I am reading strings from a binary file. Each string is null-terminated. Encoding is UTF-8. In python I simply read a byte, check if it's 0, append it to a byte array, and continue reading bytes until I see a 0. Then I convert byte array into a string and move on. All of the strings were read correctly.

How can I read this in C#? I don't think I have the luxury of simply appending bytes to an array since the arrays are fixed size.

Following should get you what you are looking for. All of text should be inside myText list.

var data = File.ReadAllBytes("myfile.bin");
List<string> myText = new List<string>();
int lastOffset = 0;
for (int i = 0; i < data.Length; i++)
{
    if (data[i] == 0)
    {
        myText.Add(System.Text.Encoding.UTF8.GetString(data, lastOffset, i - lastOffset));
        lastOffset = i + 1;
    }
}

I assume you're using a StreamReader instance:

StringBuilder sb = new StringBuilder();
using(StreamReader rdr = OpenReader(...)) {
    Int32 nc;
    while((nc = rdr.Read()) != -1) {
          Char c = (Char)nc;
          if( c != '\0' ) sb.Append( c );
    }
}

You can either use a List<byte> :

List<byte> list = new List<byte>();
while(reading){ //or whatever your condition is
    list.add(readByte);
}

string output = Encoding.UTF8.GetString(list.ToArray());

Or you could use a StringBuilder :

StringBuilder builder = new StringBuilder();

while(reading){
    builder.Append(readByte);
}

string output = builder.ToString();

If your "binary file" only contains null terminated UTF8 strings, then for .NET it isn't a "binary file" but just a text file because null characters are characters too. So you could just use a StreamReader to read the text and split it on the null characters. (Six years later "you" would presumably be some new reader and not the OP.)
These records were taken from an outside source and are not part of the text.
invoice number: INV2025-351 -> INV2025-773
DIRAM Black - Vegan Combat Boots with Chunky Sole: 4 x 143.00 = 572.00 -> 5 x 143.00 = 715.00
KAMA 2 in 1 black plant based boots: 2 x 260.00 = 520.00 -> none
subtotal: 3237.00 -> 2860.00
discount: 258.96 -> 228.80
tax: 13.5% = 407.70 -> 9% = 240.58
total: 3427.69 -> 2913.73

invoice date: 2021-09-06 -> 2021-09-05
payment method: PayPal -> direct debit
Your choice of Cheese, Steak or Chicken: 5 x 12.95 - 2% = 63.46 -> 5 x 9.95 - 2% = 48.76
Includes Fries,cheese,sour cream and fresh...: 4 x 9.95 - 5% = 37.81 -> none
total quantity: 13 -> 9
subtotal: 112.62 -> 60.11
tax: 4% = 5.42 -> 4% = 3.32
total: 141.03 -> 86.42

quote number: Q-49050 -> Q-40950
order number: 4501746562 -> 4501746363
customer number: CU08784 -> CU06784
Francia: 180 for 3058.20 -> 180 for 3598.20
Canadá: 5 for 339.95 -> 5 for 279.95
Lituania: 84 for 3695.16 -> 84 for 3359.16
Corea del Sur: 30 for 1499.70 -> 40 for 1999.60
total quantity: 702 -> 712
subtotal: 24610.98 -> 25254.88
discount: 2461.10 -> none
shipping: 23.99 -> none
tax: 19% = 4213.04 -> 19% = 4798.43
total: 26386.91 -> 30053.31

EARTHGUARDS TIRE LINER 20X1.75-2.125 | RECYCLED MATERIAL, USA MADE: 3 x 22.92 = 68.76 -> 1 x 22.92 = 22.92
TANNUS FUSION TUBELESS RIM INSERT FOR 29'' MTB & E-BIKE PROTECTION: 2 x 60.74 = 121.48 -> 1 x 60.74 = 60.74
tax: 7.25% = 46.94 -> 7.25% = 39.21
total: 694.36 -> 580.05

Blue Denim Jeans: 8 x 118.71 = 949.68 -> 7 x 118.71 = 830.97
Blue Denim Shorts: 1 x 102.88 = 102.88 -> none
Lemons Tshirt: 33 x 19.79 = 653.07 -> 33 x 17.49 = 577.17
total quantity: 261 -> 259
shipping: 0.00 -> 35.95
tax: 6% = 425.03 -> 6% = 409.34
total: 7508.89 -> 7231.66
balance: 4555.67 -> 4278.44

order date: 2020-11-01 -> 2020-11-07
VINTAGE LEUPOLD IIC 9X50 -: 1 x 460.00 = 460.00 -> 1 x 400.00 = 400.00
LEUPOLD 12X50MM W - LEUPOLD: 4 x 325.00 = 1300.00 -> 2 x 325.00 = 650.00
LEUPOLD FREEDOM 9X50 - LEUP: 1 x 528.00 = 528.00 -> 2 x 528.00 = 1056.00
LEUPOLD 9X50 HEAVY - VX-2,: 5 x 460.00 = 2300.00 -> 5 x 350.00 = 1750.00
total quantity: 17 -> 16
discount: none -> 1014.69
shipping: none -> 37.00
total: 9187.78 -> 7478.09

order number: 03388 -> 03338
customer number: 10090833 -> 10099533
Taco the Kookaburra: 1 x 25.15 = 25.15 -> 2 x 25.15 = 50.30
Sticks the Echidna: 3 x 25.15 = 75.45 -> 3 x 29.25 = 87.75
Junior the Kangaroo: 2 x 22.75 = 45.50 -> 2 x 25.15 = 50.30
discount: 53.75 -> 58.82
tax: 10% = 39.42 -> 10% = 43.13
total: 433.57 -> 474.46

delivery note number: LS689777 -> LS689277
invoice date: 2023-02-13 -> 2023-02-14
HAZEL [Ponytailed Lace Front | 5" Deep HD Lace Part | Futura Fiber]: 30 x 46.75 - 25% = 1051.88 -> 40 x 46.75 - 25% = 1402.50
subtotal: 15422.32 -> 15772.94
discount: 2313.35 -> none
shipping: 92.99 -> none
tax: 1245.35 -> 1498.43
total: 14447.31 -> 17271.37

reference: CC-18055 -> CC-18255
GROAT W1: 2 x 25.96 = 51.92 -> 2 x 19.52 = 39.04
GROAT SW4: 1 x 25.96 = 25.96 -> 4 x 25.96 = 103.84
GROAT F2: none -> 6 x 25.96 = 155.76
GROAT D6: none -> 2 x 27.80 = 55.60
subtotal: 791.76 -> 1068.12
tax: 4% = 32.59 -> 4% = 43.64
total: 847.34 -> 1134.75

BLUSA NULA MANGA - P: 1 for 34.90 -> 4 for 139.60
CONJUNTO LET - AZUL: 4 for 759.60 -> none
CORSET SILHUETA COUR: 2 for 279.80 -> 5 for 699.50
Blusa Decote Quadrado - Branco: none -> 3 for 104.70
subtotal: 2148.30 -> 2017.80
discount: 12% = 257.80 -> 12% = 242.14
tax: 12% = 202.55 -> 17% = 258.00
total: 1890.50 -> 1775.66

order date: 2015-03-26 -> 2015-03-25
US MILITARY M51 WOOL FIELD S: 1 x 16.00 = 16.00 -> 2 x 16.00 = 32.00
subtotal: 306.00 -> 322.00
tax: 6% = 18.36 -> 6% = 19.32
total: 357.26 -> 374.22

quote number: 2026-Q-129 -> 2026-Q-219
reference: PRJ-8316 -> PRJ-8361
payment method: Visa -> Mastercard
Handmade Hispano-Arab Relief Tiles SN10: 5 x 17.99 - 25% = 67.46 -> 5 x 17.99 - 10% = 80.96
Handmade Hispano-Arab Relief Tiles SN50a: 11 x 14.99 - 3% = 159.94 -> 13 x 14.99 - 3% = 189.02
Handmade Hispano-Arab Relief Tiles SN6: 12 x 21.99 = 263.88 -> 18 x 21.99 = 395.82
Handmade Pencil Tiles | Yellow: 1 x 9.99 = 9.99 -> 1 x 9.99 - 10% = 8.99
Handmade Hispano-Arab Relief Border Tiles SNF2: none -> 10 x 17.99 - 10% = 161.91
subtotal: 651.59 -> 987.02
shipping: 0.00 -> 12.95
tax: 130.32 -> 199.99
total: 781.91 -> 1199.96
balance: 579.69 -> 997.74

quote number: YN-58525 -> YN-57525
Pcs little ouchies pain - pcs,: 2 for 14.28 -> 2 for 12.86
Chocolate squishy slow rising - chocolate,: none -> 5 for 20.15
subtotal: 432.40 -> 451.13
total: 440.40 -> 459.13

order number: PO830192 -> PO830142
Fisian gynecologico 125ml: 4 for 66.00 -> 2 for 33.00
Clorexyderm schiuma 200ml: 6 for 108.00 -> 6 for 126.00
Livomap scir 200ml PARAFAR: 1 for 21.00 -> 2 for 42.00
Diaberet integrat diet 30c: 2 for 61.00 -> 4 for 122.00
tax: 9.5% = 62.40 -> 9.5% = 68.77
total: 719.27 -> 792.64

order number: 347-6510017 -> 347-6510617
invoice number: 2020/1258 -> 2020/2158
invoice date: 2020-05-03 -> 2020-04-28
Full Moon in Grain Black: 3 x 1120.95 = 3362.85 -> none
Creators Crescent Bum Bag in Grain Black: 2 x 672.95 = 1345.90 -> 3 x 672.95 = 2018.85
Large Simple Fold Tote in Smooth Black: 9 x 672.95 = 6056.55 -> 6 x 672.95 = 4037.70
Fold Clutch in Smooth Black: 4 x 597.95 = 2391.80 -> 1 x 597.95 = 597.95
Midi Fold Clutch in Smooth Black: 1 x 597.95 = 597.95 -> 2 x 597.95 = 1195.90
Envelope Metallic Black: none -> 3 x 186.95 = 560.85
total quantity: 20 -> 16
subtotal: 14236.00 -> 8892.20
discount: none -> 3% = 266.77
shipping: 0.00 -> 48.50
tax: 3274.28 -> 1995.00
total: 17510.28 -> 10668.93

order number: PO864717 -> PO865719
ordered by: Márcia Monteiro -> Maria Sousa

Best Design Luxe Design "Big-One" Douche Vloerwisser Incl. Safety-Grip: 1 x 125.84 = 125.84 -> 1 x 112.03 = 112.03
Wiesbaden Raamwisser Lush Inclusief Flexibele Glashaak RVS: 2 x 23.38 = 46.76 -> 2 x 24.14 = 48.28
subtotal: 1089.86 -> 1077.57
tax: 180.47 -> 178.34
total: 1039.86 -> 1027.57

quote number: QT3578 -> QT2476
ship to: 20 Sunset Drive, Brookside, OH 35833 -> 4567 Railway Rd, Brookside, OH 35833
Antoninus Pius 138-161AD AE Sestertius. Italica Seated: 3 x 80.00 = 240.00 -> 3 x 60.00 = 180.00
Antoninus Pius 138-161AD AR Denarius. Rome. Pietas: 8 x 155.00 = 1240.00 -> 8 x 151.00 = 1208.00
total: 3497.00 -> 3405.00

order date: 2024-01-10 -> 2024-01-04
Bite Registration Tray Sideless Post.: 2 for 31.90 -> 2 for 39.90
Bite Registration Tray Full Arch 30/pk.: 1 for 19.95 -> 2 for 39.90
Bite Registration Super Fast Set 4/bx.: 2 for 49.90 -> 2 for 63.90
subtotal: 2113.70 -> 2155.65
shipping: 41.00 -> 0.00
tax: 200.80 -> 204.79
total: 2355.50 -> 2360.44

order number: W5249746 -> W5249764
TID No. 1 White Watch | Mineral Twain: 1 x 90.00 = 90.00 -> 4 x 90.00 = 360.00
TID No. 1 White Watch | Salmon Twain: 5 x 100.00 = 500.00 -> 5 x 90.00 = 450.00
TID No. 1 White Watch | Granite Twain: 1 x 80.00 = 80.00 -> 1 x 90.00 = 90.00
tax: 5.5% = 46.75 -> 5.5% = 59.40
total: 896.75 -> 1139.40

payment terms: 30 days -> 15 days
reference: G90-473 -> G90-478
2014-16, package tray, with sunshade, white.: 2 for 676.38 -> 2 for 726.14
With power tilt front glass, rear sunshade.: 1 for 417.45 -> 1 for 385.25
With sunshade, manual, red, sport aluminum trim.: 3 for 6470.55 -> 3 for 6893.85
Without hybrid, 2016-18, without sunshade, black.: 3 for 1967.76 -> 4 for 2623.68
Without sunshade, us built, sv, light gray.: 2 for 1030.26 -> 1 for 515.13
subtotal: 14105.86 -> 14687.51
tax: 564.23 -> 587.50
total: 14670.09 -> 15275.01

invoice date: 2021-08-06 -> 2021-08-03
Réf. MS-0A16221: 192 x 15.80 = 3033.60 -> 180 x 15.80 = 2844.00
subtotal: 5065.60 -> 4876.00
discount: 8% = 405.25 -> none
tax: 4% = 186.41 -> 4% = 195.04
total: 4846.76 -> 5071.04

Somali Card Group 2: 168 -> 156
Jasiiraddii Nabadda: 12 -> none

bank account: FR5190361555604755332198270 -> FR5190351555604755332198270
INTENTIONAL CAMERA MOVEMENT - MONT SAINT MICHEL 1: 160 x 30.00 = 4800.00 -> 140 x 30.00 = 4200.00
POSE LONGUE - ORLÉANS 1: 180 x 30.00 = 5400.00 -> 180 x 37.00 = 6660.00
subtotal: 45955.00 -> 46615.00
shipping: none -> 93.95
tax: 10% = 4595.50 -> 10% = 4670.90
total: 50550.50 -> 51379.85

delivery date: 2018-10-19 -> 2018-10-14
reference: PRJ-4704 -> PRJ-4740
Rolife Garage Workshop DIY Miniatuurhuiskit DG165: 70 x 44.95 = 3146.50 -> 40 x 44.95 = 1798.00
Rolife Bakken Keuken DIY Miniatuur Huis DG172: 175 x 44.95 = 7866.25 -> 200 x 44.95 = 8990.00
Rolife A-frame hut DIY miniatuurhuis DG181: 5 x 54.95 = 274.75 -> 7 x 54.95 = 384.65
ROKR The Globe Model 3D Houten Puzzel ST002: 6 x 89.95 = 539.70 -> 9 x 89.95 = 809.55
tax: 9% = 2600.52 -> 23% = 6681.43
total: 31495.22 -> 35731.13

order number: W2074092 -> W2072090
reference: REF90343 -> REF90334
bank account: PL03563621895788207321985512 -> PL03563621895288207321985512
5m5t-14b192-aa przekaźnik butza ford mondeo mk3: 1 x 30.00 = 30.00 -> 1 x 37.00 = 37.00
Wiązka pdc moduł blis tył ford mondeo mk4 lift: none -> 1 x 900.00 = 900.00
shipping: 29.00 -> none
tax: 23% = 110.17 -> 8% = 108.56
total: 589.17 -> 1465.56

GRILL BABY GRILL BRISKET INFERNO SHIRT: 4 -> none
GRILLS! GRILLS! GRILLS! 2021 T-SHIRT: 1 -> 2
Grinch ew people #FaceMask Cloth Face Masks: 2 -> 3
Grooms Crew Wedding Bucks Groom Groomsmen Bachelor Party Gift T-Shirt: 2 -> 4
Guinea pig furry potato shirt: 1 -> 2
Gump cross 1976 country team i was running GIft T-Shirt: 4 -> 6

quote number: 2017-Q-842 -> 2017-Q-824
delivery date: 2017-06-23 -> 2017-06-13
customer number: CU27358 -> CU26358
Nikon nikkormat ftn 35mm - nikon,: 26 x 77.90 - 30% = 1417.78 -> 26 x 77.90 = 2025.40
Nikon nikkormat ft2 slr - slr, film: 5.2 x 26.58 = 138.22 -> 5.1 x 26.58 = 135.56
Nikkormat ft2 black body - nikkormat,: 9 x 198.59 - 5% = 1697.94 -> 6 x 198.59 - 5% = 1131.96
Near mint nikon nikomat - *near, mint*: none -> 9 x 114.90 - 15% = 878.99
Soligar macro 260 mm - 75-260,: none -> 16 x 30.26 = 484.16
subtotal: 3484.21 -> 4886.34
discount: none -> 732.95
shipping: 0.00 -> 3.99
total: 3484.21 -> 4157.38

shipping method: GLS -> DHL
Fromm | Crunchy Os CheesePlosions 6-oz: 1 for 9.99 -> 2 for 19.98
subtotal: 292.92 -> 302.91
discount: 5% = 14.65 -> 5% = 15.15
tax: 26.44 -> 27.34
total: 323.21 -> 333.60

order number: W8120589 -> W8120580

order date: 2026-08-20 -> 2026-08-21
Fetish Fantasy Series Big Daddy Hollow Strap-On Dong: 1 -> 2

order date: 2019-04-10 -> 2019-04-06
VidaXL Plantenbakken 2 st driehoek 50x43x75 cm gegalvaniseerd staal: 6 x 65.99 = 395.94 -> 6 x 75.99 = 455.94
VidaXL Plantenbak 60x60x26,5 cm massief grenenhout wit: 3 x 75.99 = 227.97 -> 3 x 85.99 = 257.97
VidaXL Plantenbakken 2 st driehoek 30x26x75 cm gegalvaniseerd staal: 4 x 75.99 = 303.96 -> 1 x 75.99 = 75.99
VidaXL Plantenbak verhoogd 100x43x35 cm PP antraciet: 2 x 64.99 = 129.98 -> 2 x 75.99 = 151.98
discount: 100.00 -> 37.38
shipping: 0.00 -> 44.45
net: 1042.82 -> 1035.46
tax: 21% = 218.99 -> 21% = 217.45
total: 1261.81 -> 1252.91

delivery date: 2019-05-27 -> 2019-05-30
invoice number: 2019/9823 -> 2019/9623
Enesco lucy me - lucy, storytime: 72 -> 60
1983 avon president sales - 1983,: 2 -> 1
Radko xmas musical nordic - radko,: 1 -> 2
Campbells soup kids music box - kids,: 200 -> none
A one line (ish) solution would be:

using (var rdr = new StreamReader(path))
    return rdr.ReadToEnd().split(new char[] { '\0' });

But that will give you a trailing empty string if the last string in the file was "properly" terminated.

A more verbose solution that might perform differently for very large files, expressed as an extension method on StreamReader, would be:

List<string> ReadAllNullTerminated(this System.IO.StreamReader rdr)
{
    var stringsRead = new System.Collections.Generic.List<string>();
    var bldr = new System.Text.StringBuilder();
    int nc;
    while ((nc = rdr.Read()) != -1)
    {
        Char c = (Char)nc;
        if (c == '\0')
        {
            stringsRead.Add(bldr.ToString());
            bldr.Length = 0;
        }
        else
            bldr.Append(c);
    }

    // Optionally return any trailing unterminated string
    if (bldr.Length != 0)
        stringsRead.Add(bldr.ToString());

    return stringsRead;
}

Or for reading just one at a time (like ReadLine)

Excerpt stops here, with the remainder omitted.